RECORDS SHOWN |
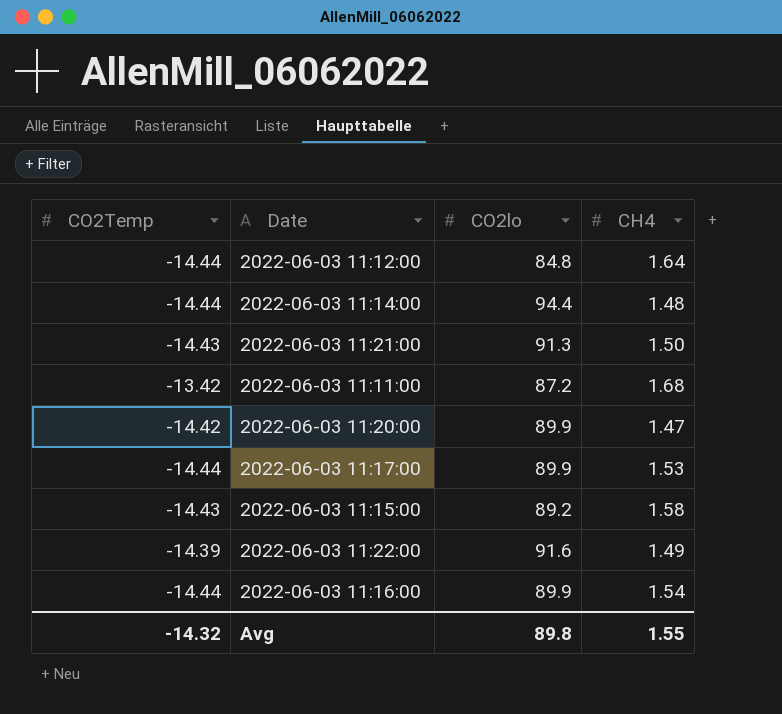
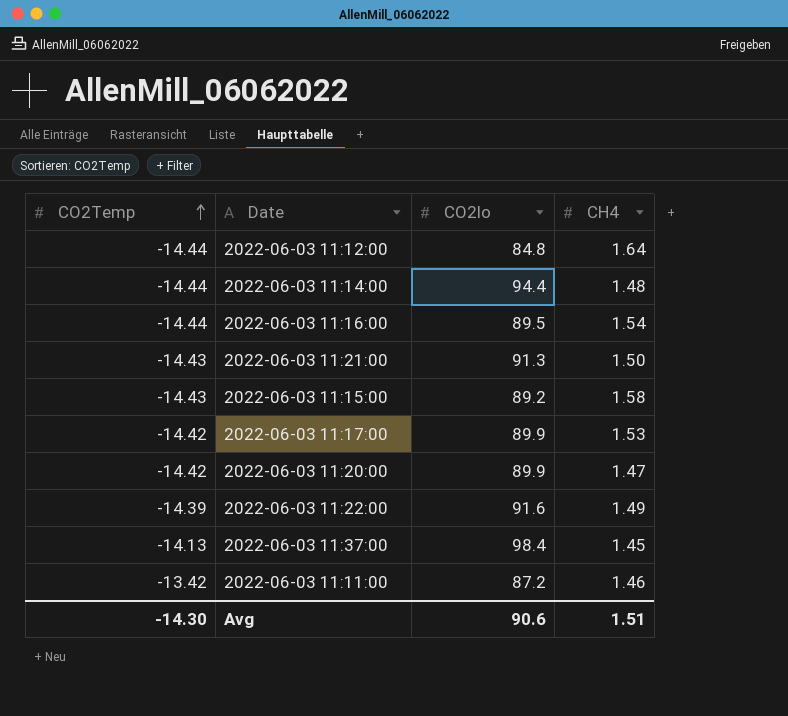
row order: none -> CO2Temp ascending
2022-06-03 11:16:00 | CO2lo: 89.9 -> 89.5
2022-06-03 11:17:00 | CO2Temp: -14.44 -> -14.42
row 2022-06-03 11:37:00: none -> -14.13 | 98.4 | 1.45
2022-06-03 11:11:00 | CH4: 1.68 -> 1.46
Avg | CO2Temp: -14.32 -> -14.30
Avg | CO2lo: 89.8 -> 90.6
Avg | CH4: 1.55 -> 1.51

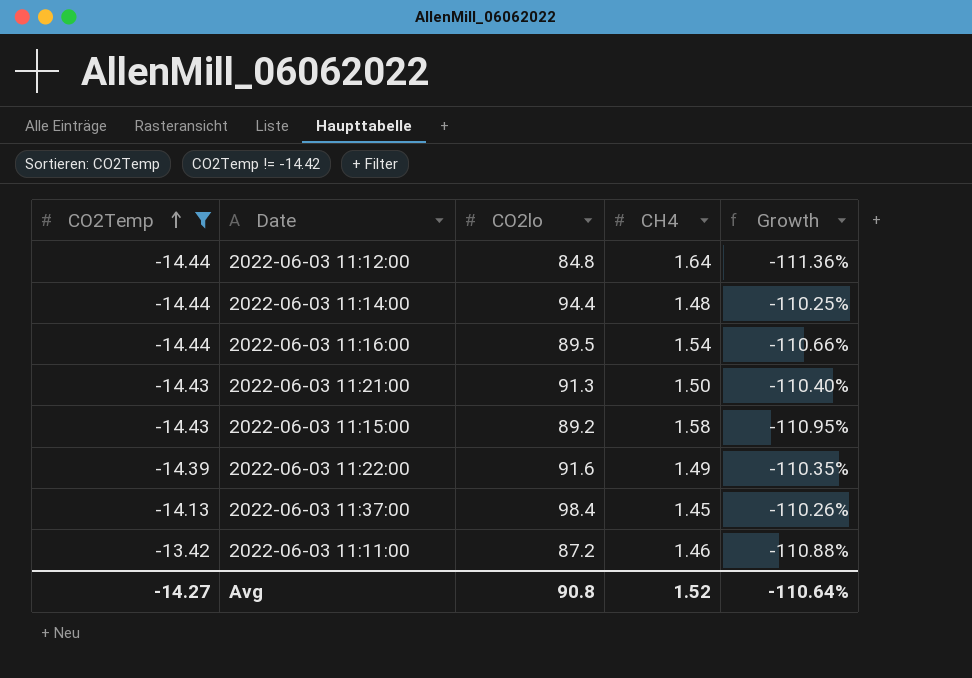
filter: none -> CO2Temp != -14.42
column Growth | formula: none -> ([CH4] - [CO2Temp]) / [CO2Temp]
Avg | CO2Temp: -14.30 -> -14.27
Avg | CO2lo: 90.6 -> 90.8
Avg | CH4: 1.51 -> 1.52

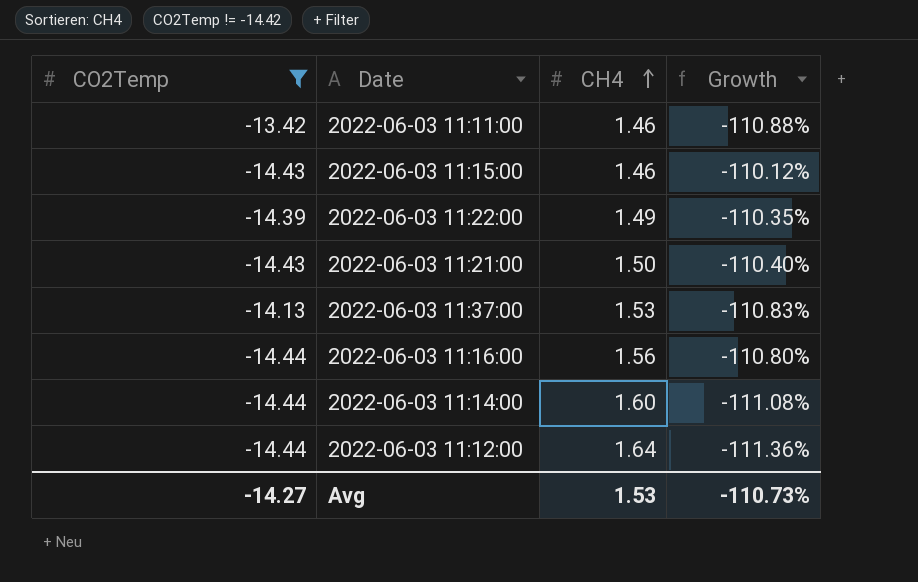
row order: CO2Temp ascending -> CH4 ascending
column CO2lo | position: 3 -> none
2022-06-03 11:15:00 | CH4: 1.58 -> 1.46
2022-06-03 11:15:00 | Growth: -110.95% -> -110.12%
2022-06-03 11:37:00 | CH4: 1.45 -> 1.53
2022-06-03 11:37:00 | Growth: -110.26% -> -110.83%
2022-06-03 11:16:00 | CH4: 1.54 -> 1.56
2022-06-03 11:16:00 | Growth: -110.66% -> -110.80%
2022-06-03 11:14:00 | CH4: 1.48 -> 1.60
2022-06-03 11:14:00 | Growth: -110.25% -> -111.08%
Avg | CH4: 1.52 -> 1.53
Avg | Growth: -110.64% -> -110.73%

TASK | In the listing above, transcribe exactly the lines from the line containing "2022-06-03 11:17:00 |" through the last one, both included, but not the pictures.

RESPONSE TO THIS TASK |
2022-06-03 11:17:00 | CO2Temp: -14.44 -> -14.42
row 2022-06-03 11:37:00: none -> -14.13 | 98.4 | 1.45
2022-06-03 11:11:00 | CH4: 1.68 -> 1.46
Avg | CO2Temp: -14.32 -> -14.30
Avg | CO2lo: 89.8 -> 90.6
Avg | CH4: 1.55 -> 1.51

filter: none -> CO2Temp != -14.42
column Growth | formula: none -> ([CH4] - [CO2Temp]) / [CO2Temp]
Avg | CO2Temp: -14.30 -> -14.27
Avg | CO2lo: 90.6 -> 90.8
Avg | CH4: 1.51 -> 1.52

row order: CO2Temp ascending -> CH4 ascending
column CO2lo | position: 3 -> none
2022-06-03 11:15:00 | CH4: 1.58 -> 1.46
2022-06-03 11:15:00 | Growth: -110.95% -> -110.12%
2022-06-03 11:37:00 | CH4: 1.45 -> 1.53
2022-06-03 11:37:00 | Growth: -110.26% -> -110.83%
2022-06-03 11:16:00 | CH4: 1.54 -> 1.56
2022-06-03 11:16:00 | Growth: -110.66% -> -110.80%
2022-06-03 11:14:00 | CH4: 1.48 -> 1.60
2022-06-03 11:14:00 | Growth: -110.25% -> -111.08%
Avg | CH4: 1.52 -> 1.53
Avg | Growth: -110.64% -> -110.73%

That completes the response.